As a father, for allowing his son to pass in such a long and excruciating way. For allowing his other son to remain in a clan where he was nothing but an outcast. For being barely present in the lives of his remaining kits, all his time being devoted to Nightkit. As a mate for putting Coal through everything he had. He raised his head, gathering every last bit of emotional strength that resided in his concave chest to continue making the steps forward until he was at her side. Lionflame barely knew what to say; throat closing up rapidly with grief and guilt, mind going completely empty as he recalled how much of this was his fault. You have to say something. She is suffering just as much as you are-- why could he think rationally but not act upon it?

He was scared to be too close to the molly, scared of how she may react-- did she blame him as much as he did himself? Did she blame Magpiestar, Mistedsong, Silverstar, StarClan? Did she blame no-one? Worst of all, did she blame herself? The rain carried a little heavier as he searched for words, feeling more guilt pile on as he sat next to her wordlessly, long fur brushing the ends of her own short coat. He remembered their first night together, how being this close to her had made his heart race and ears feel hot, and the memory threatened to break his heart further.
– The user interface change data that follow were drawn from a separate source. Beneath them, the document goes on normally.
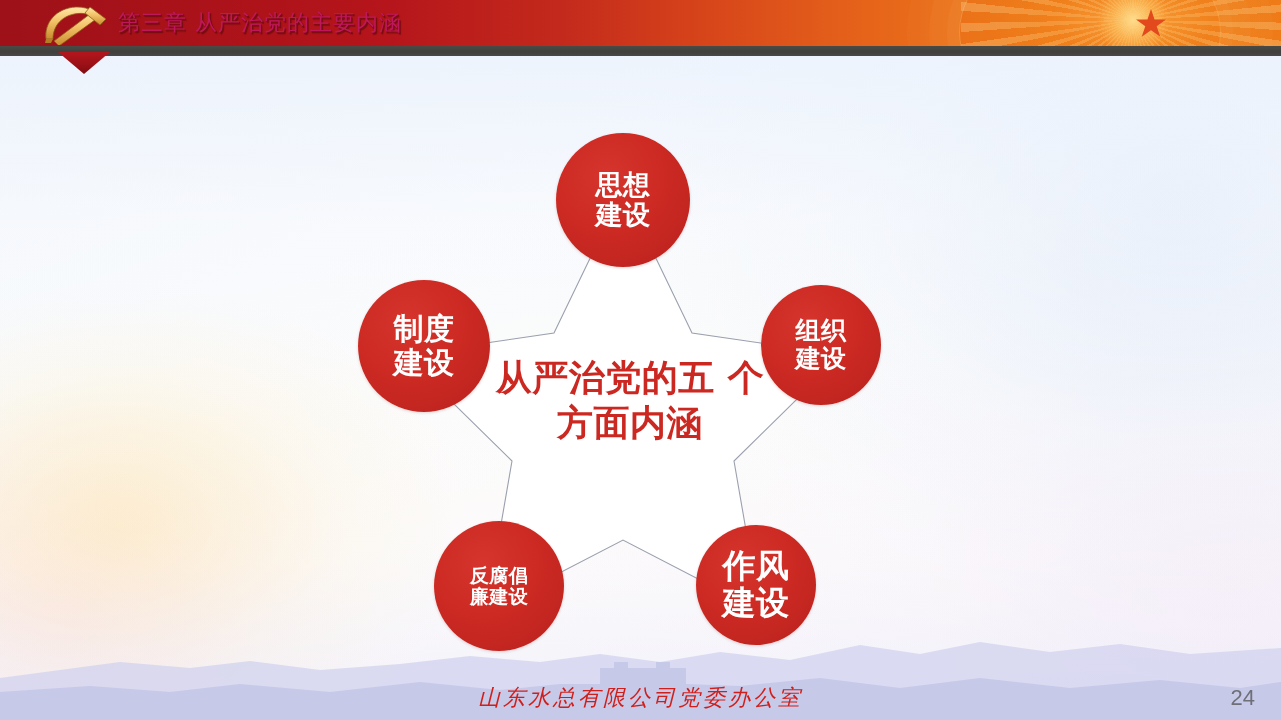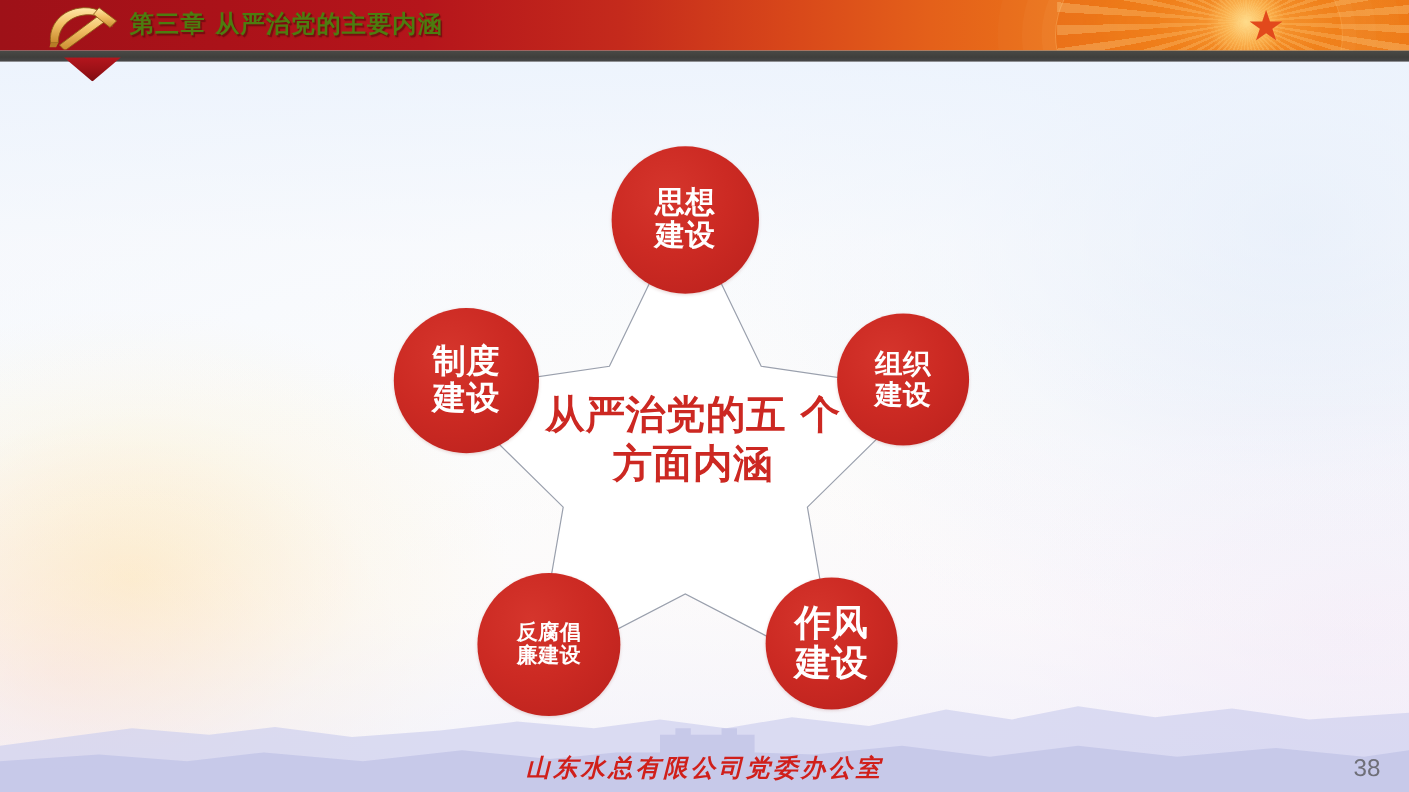"第三章 从严治党的主要内涵" .header-title { color: #4d7c0f -> #be185d; font-weight: bold -> normal }
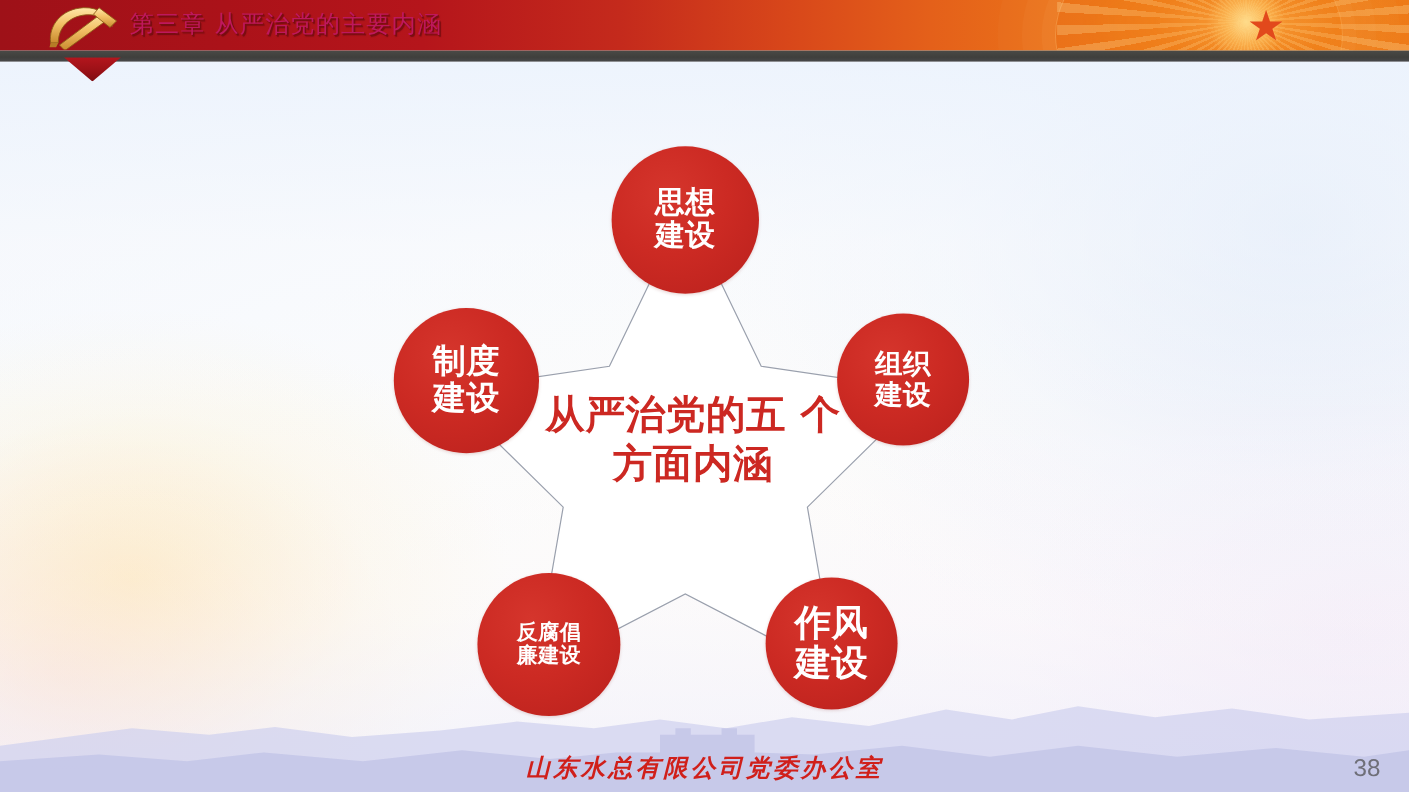"山东水总有限公司党委办公室" .footer-org { font-weight: bold -> normal }
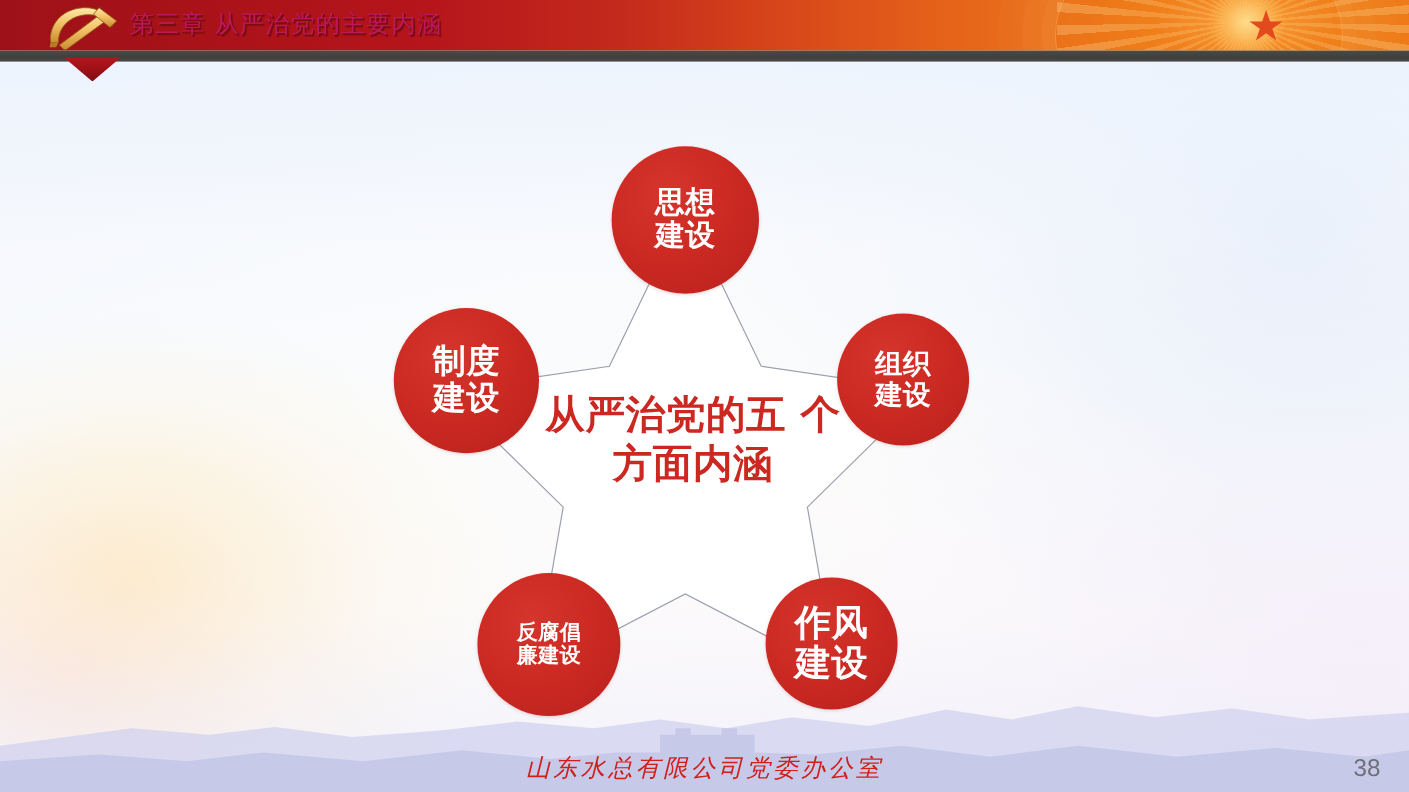"38" div.page-number { text: 38 -> 24 }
"Do you- do you remember our first night together?" he began quietly, voice hoarse and croaky from a lack of use and heartbreak. "The night not long after the gathering you missed, when I couldn't stand listening to Mudpaw's snoring anymore. I remember the more we spoke, I was enthralled with you. You were so interesting-- you still are. You were so brave and radiated independence; what other barely out of the nursery apprentice would journey all the way to Fourtrees? I admired it so much. It didn't help that you completely took my breath away, especially the morning after. I remember thinking, 'I want to get to know her better. I want her in my life' and lucky for me, it was something you wanted just as badly," he was rambling, but his voice grew stronger the more he spoke. He wasn't really sure where he was going with this except it felt as if his mouth was moving without his body's permission.

"Every meeting we had, every time I saw you I loved you more. I wanted nothing more than to have you around permanently, I wanted to love you and protect you for as long as I lived. Really Coal, I still do. And then you told me you were expecting, I was overjoyed. I wanted a family with you more than anything and I was willing to do anything to make sure that would happen. Before I knew it, everything had gone so drastically wrong- I um, I assume you'd rather I don't run through it all again. But seeing you with our kits, I really didn't think my heart would be able to handle the sheer amount of affection I felt for you in that moment."

"You have loved and lost more than any cat I've known, and you're still here. No matter how bleak the future is looking, you have made it to this point. You are the most incredible mother our kits could ask for, and more than that, you have been the best mate for me. I don't know where we go from here. I don't know how we recover from this, and I don't know if I'll ever stop feeling guilty for everything that's occurred. But I love you Coal, and I know we can get through this together. No matter what happens, as long as we're together, we can get through anything," his voice had dropped to a whisper, a lump forming in the back of his throat as a thousand emotions pummelled him at once. Lionflame gently lapped her ear, before resting his nose against her cheek. "I promise."